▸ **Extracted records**
:::::

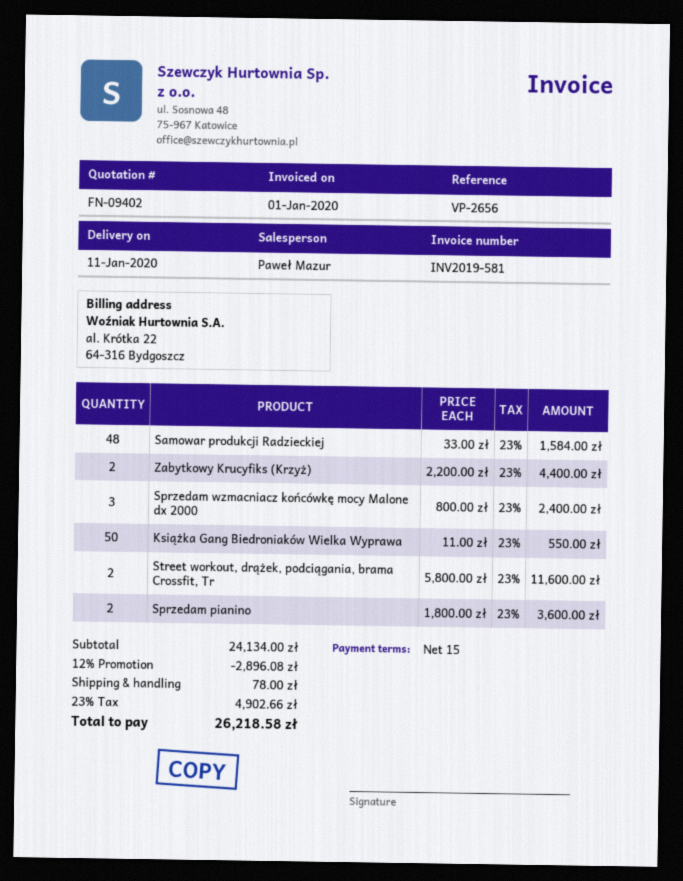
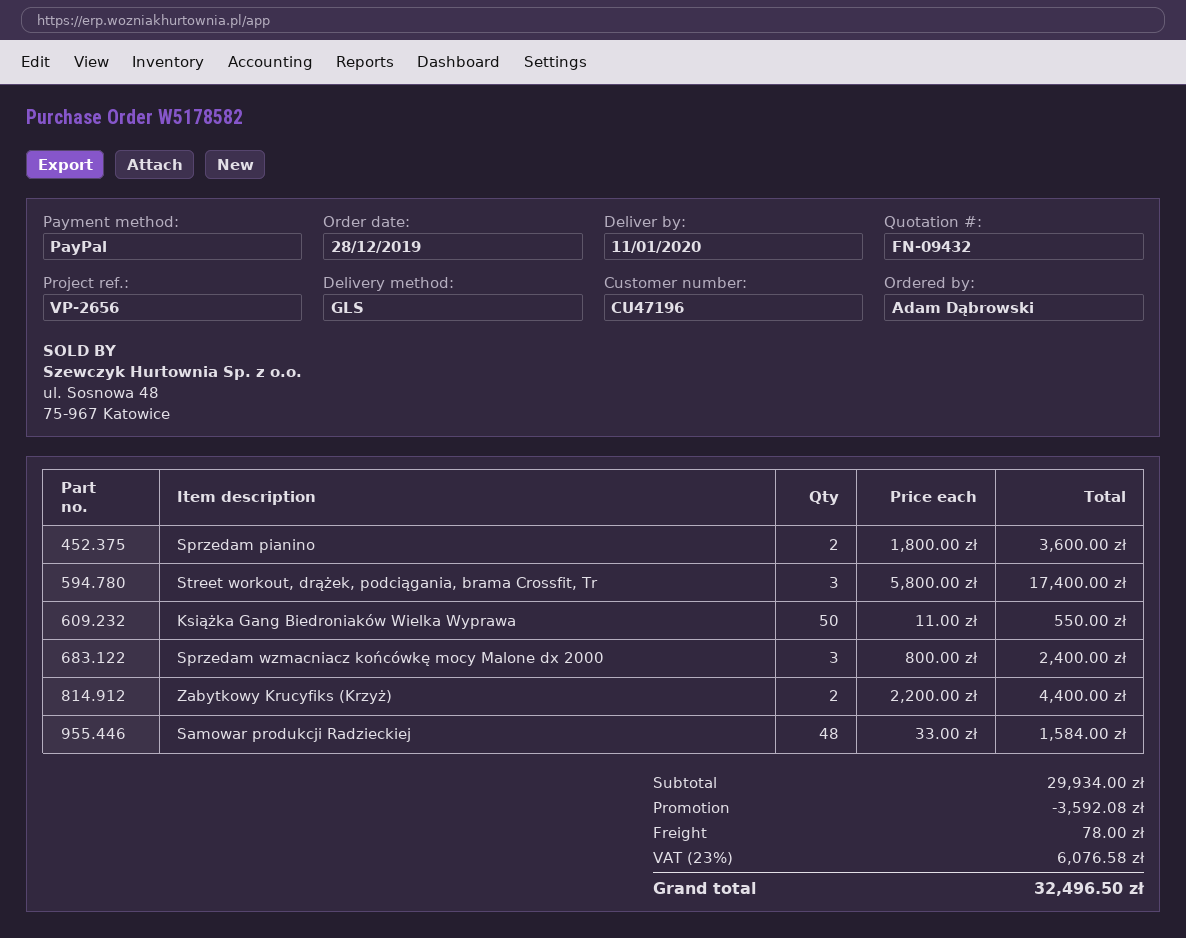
quote number: FN-09402 -> FN-09432
Street workout, drążek, podciągania, brama Crossfit, Tr: 2 x 5800.00 = 11600.00 -> 3 x 5800.00 = 17400.00
subtotal: 24134.00 -> 29934.00
discount: 2896.08 -> 3592.08
tax: 23% = 4902.66 -> 23% = 6076.58
total: 26218.58 -> 32496.50

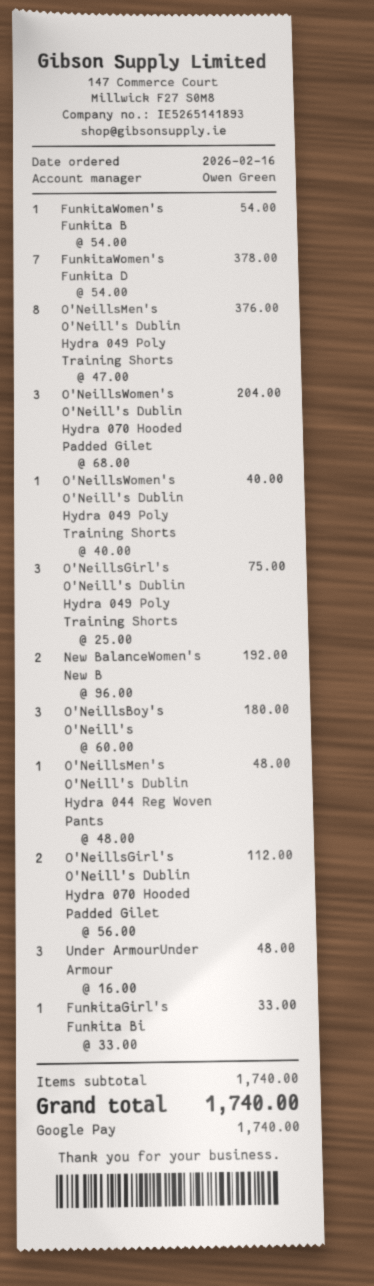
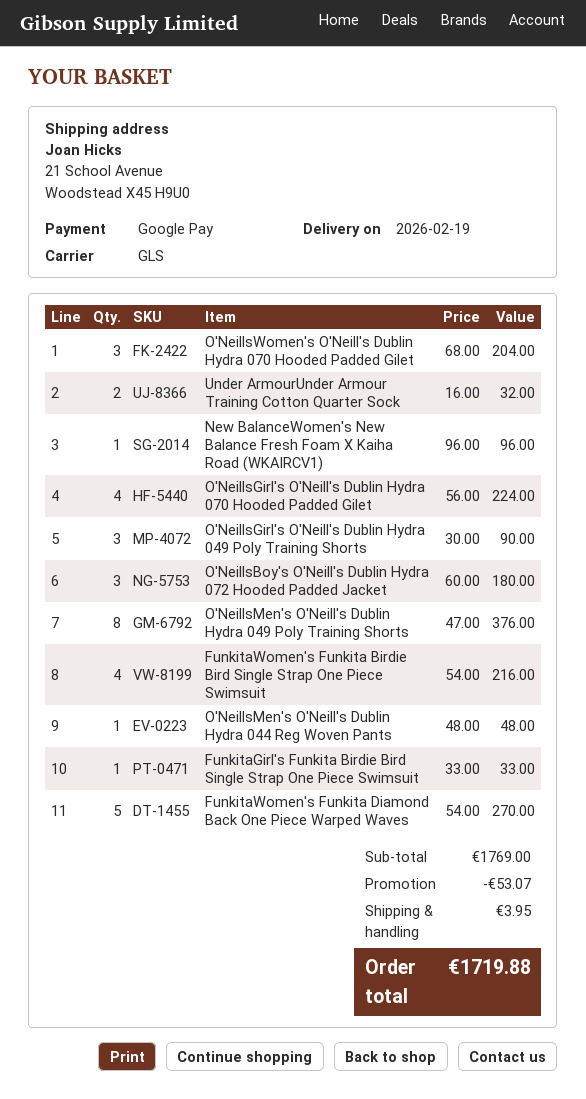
FunkitaWomen's Funkita B: 1 x 54.00 = 54.00 -> 4 x 54.00 = 216.00
FunkitaWomen's Funkita D: 7 x 54.00 = 378.00 -> 5 x 54.00 = 270.00
O'NeillsWomen's O'Neill's Dublin Hydra 049 Poly Training Shorts: 1 x 40.00 = 40.00 -> none
O'NeillsGirl's O'Neill's Dublin Hydra 049 Poly Training Shorts: 3 x 25.00 = 75.00 -> 3 x 30.00 = 90.00
New BalanceWomen's New B: 2 x 96.00 = 192.00 -> 1 x 96.00 = 96.00
O'NeillsGirl's O'Neill's Dublin Hydra 070 Hooded Padded Gilet: 2 x 56.00 = 112.00 -> 4 x 56.00 = 224.00
Under ArmourUnder Armour: 3 x 16.00 = 48.00 -> 2 x 16.00 = 32.00
subtotal: 1740.00 -> 1769.00
discount: none -> 53.07
shipping: none -> 3.95
total: 1740.00 -> 1719.88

:::::

Please quote exactly the lines from the one containing "O'NeillsGirl's O'Neill's Dublin Hydra 049" through the last line of the records above, both included, and nothing else.

▸ **Exercise response**
O'NeillsGirl's O'Neill's Dublin Hydra 049 Poly Training Shorts: 3 x 25.00 = 75.00 -> 3 x 30.00 = 90.00
New BalanceWomen's New B: 2 x 96.00 = 192.00 -> 1 x 96.00 = 96.00
O'NeillsGirl's O'Neill's Dublin Hydra 070 Hooded Padded Gilet: 2 x 56.00 = 112.00 -> 4 x 56.00 = 224.00
Under ArmourUnder Armour: 3 x 16.00 = 48.00 -> 2 x 16.00 = 32.00
subtotal: 1740.00 -> 1769.00
discount: none -> 53.07
shipping: none -> 3.95
total: 1740.00 -> 1719.88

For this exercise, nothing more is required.